Los refugiados huyen de las armas europeas y norteamericanas, de regiones devastadas por guerras cuyos detonantes o azuzadores (y me amparo detrás de El Roto para decir esto, puesto que él ha dibujado lo mismo - él y nadie más en los medios de comunicación de rigor) han sido los mismos gobiernos “occidentales” que ahora se llevan las manos a la cabeza ante la desbandada.
Pero no son sólo las guerras (es decir, la manifestación última y más radical del sacrosanto concepto de competitividad, la continuación de la competitividad por otros medios) las que empujan hoy y seguirán empujando a la gente a abandonar sus tierras en busca de seguridad y recursos para vivir. En guerra y en paz, se trata de todo un sistema cuyo axioma fundamental consiste en que la economía es (y así debe ser) una manta que no da para cubrirnos a todos, una cobija con la que, si el mundo se tapa los pies, se destapa la barriga, o viceversa.

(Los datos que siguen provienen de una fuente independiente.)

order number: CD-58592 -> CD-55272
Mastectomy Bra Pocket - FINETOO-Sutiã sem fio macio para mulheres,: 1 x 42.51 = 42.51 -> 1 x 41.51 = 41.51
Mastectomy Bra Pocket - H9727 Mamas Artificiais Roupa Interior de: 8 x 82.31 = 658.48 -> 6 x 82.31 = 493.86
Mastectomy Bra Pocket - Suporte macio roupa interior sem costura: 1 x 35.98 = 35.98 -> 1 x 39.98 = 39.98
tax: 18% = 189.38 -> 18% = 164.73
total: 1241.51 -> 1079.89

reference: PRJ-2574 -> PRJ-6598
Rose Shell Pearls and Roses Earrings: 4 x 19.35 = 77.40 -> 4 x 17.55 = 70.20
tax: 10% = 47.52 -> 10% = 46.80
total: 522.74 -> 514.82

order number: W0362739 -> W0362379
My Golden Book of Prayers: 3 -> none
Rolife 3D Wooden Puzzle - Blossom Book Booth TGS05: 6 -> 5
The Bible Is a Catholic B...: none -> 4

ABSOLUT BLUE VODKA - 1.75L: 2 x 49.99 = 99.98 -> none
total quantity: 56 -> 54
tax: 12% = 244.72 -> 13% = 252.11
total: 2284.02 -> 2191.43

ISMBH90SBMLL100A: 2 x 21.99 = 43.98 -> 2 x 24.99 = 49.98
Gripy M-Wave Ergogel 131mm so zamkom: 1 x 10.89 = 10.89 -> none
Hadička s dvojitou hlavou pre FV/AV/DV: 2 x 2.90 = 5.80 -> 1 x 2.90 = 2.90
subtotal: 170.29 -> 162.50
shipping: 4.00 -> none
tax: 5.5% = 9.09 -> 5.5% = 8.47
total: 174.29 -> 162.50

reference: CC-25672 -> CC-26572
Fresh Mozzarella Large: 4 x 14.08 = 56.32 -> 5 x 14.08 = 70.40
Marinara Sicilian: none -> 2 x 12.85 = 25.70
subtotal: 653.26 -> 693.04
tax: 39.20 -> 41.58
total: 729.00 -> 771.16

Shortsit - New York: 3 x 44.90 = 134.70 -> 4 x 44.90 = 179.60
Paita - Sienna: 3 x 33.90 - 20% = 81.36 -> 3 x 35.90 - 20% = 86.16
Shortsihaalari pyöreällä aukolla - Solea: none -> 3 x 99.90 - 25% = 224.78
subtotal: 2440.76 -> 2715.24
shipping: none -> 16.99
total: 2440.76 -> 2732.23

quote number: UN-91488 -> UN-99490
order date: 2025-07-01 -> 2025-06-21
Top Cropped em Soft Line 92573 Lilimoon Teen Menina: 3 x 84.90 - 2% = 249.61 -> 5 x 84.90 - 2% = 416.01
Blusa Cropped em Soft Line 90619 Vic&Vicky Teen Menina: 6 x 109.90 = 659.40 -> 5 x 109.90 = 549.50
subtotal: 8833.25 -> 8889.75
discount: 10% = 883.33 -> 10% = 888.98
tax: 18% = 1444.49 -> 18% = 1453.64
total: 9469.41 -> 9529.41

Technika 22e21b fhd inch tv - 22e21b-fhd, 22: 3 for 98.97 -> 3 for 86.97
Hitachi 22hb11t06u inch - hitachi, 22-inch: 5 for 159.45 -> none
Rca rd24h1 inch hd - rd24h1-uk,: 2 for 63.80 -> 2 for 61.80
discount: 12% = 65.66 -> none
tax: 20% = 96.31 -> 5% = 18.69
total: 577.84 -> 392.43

Su complemento fundamental, indispensable, sin el cual todo lo demás carece de sentido, es la imposibilidad de huir de la intemperie buscando refugio allí donde sí cubre.
La foto de ese niño escupido por el mar sobre la playa es la foto de nuestro sistema económico e ideológico: es la foto de los pies doblándose malamente, contorsionándose hacia la barriga llena y tapada. Es también la foto del “sentido común” de nuestros gobernantes y el de esa minoría mayoritaria, de ese largo tercio de nosotros mismos que volverá a apoyar el poder de los lacayos del poder, que volverá a apoyar nuestro cachito de ventaja competitiva. La foto de la inocencia ahogada en el mar es nuestra foto, no hace falta que busquemos otra.